Version difference data:
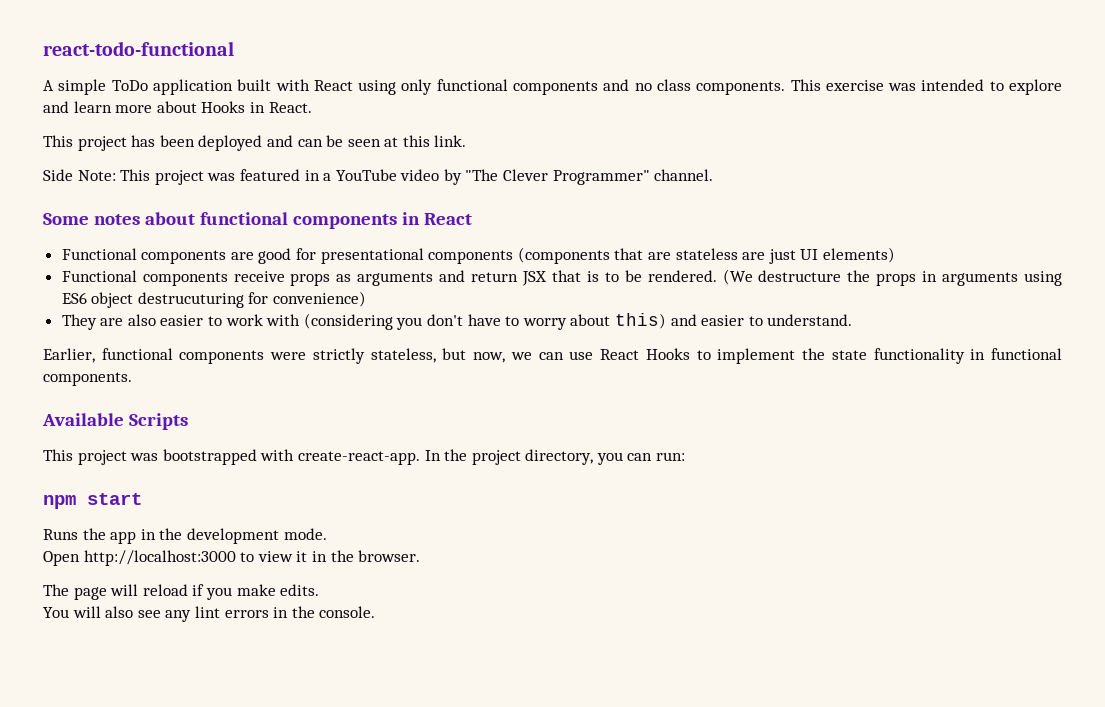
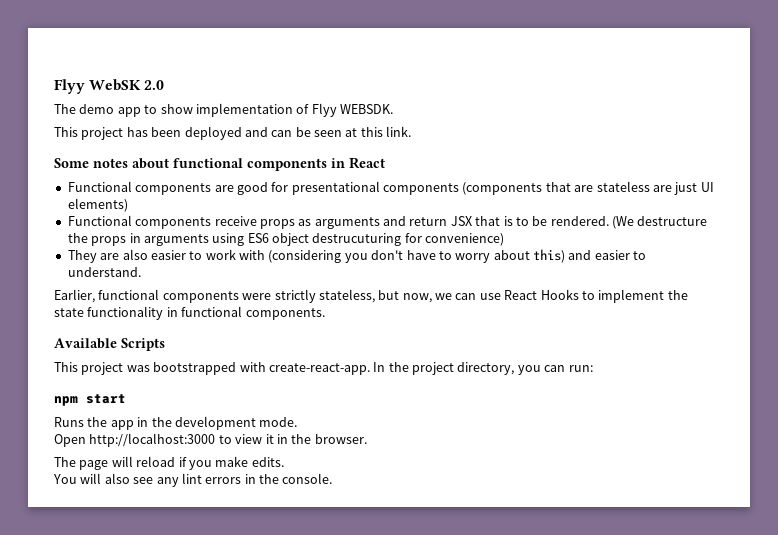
- react-todo-functional
- A simple ToDo application built with React using only functional components and no class components. This exercise was intended to explore and learn more about Hooks in React.
+ Flyy WebSK 2.0
+ The demo app to show implementation of Flyy WEBSDK.
- Side Note: This project was featured in a YouTube video by "The Clever Programmer" channel.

◆ Prompt: Reply with the number of lines in the preceding entries that contain "Flyy", and no other words.

◆ Task response: 2